08 Dec Studies Suggest Possible Genetic Link to Frozen Shoulder
Shoulder pain isn’t fun. Even the slightest amount of pain could make using an affected shoulder quite uncomfortable. Unfortunately, a condition generally known as frozen shoulder is thought to limit function considerably. We’re not exactly sure why some people seem more vulnerable to it, but a recent study suggests there could also be a genetic link.
Researchers within the UK checked out hundreds of health records in hopes of understanding any common aspects frozen shoulder patients exhibited. After adjusting for quite a lot of aspects, the information revealed a possible genetic link in three locations.
More About Frozen Shoulder
Frozen shoulder is thought formally as adhesive capsulitis. It’s a condition through which one among the patient’s shoulders progressively presents with more pain and fewer mobility. There may come some extent at which the joint becomes so stiff that the shoulder stays immobile nearly all the time.
Frozen shoulder generally occurs in three stages:
- Freezing Stage – Pain and stiffness are uncomfortable enough to hinder movement. Patients only move their arms when it is completely mandatory.
- Frozen Stage – A mixture of stiffness, pain, and lack of use make the arm/shoulder nearly not possible to make use of. Even the slightest movement becomes very difficult.
- Thawing Stage – Pain and stiffness progressively subside, allowing for increased movement and performance.
Each stage can last as little as two months or so long as 24. A single episode of frozen shoulder can go on for years at a time. It’s estimated that roughly 10% of the U.S. adult population will experience frozen shoulder at the least once.
The Causes of Frozen Shoulder
Although the British researchers could have identified a genetic link to frozen shoulder, that link would only explain why some individuals are more vulnerable to the condition than others. It doesn’t explain what causes frozen shoulder.
From a biological standpoint, frozen shoulder is directly attributable to a thickening and tightening of the connective tissue within the capsule that encloses the shoulder joint. Because the tissue thickens and tightens, there may be less room for the shoulder joint to maneuver.
It is just not clear what triggers the thickening and tightening. But there are many possibilities:
- Acute shoulder injury
- Scarring following shoulder surgery
- Prolonged pressure on the shoulder (e.g., like when sleeping)
- Underlying disease (e.g., diabetes, thyroid disease).

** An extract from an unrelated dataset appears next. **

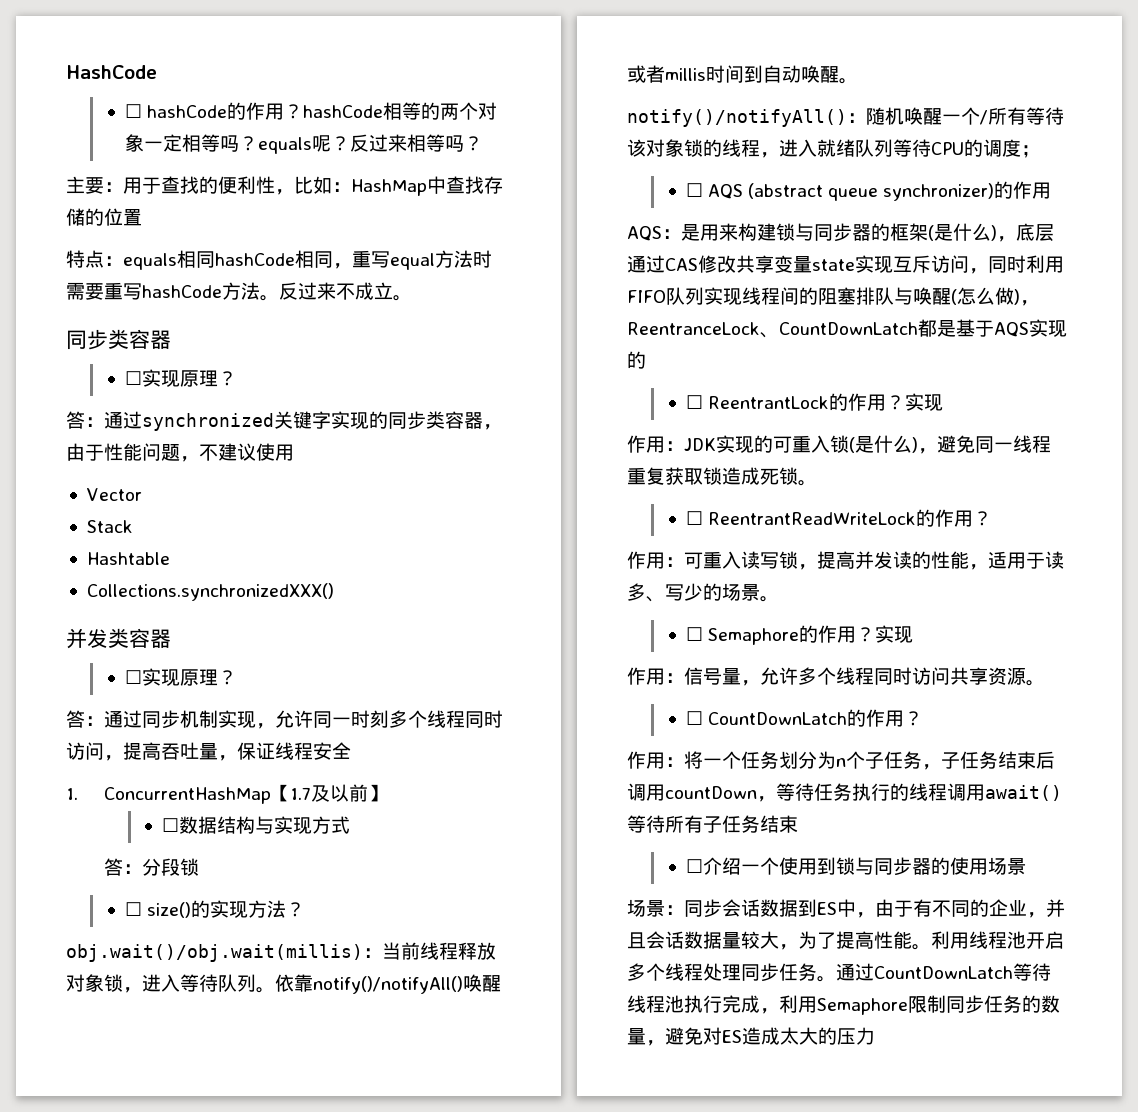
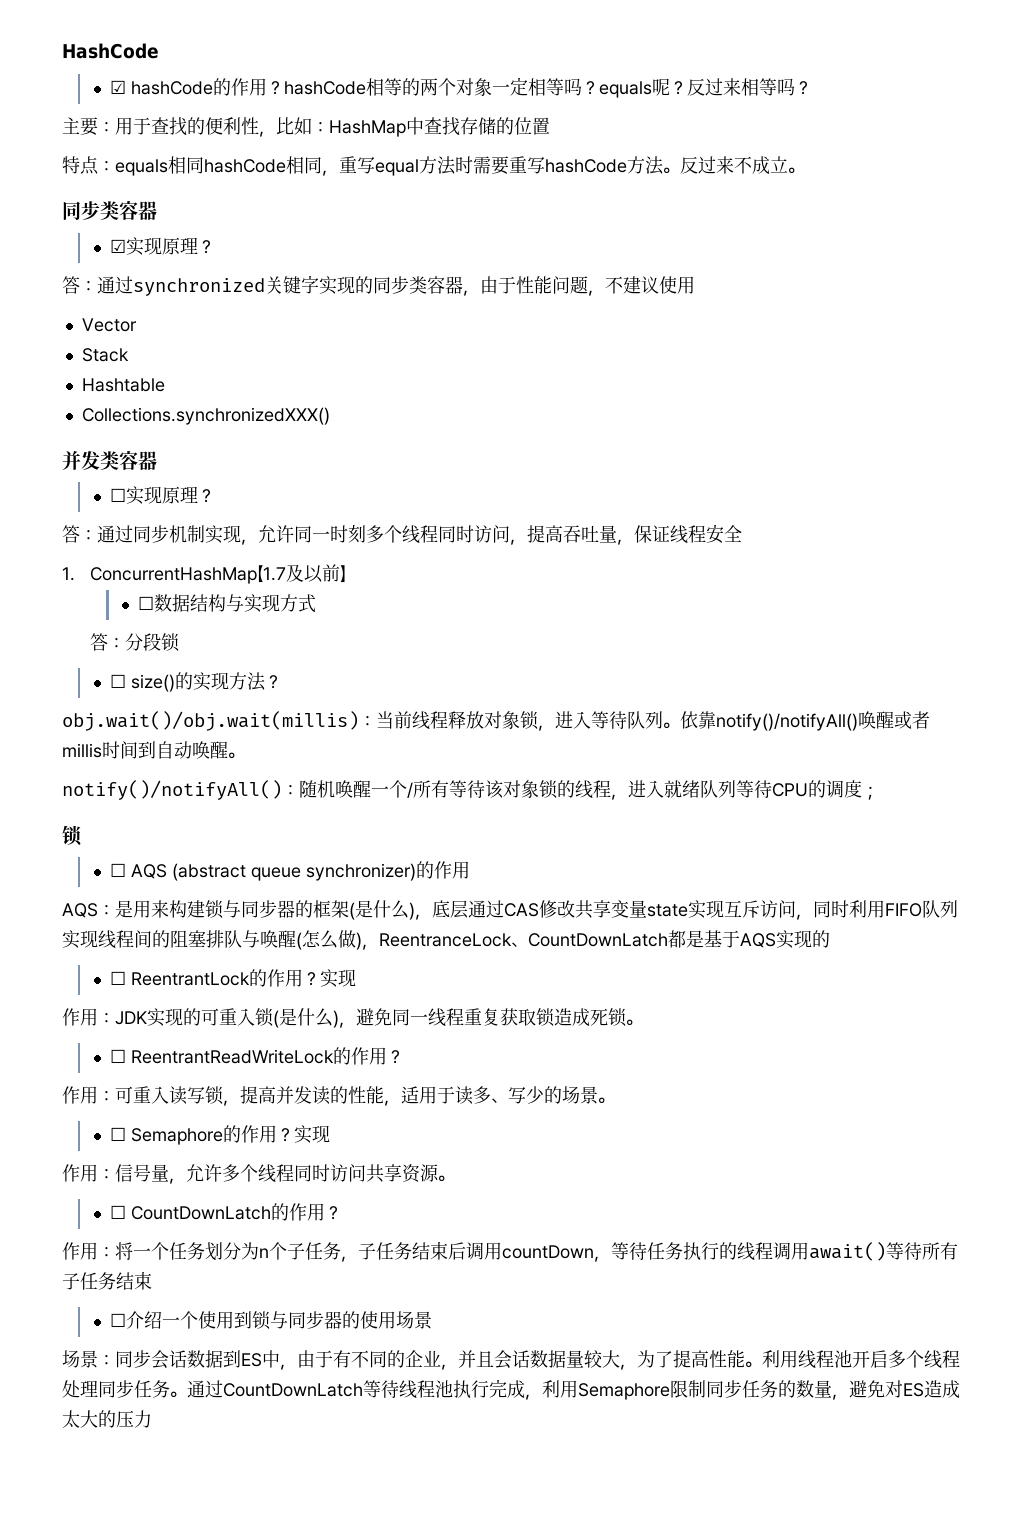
[124,104,142,118] ☐ -> [110,80,127,94] ☑
[124,371,142,385] ☐ -> [110,239,127,253] ☑
(1040, 151) none -> [62,825,82,846] // 锁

Past studies indicate that certain forms of behaviors can increase the chance of developing frozen shoulder. Smoking is one among them. Still, not everyone who smokes, injures the shoulder, has diabetes, etc. develops the condition. In order that takes us back to the genetic factor.
How Genetics Might Contribute
Without stepping into the actual details of the British study, it boils all the way down to the incontrovertible fact that genes identified in three particular locations may make the connective tissue within the shoulder capsule more vulnerable to the scarring directly chargeable for frozen shoulder.
If the researchers’ pondering is correct, a genetic predisposition to the condition would mean that an affected person has a greater risk overall. Injuries, underlying conditions, and at-risk behaviors only make it more likely that an individual will develop frozen shoulder.
It Can Be Treated
The excellent news is that frozen shoulder might be treated. Like most other types of shoulder pain, it’s a matter of creating the right diagnosis. Frozen shoulder is usually addressed with medications, physical therapy, and a wide range of alternative procedures, including steroid injections.
Frozen shoulder doesn’t need to dominate your life. If you might have been diagnosed with the condition but have found no relief, consider paying us a visit. Our doctors are pain specialists with access to probably the most effective treatment options.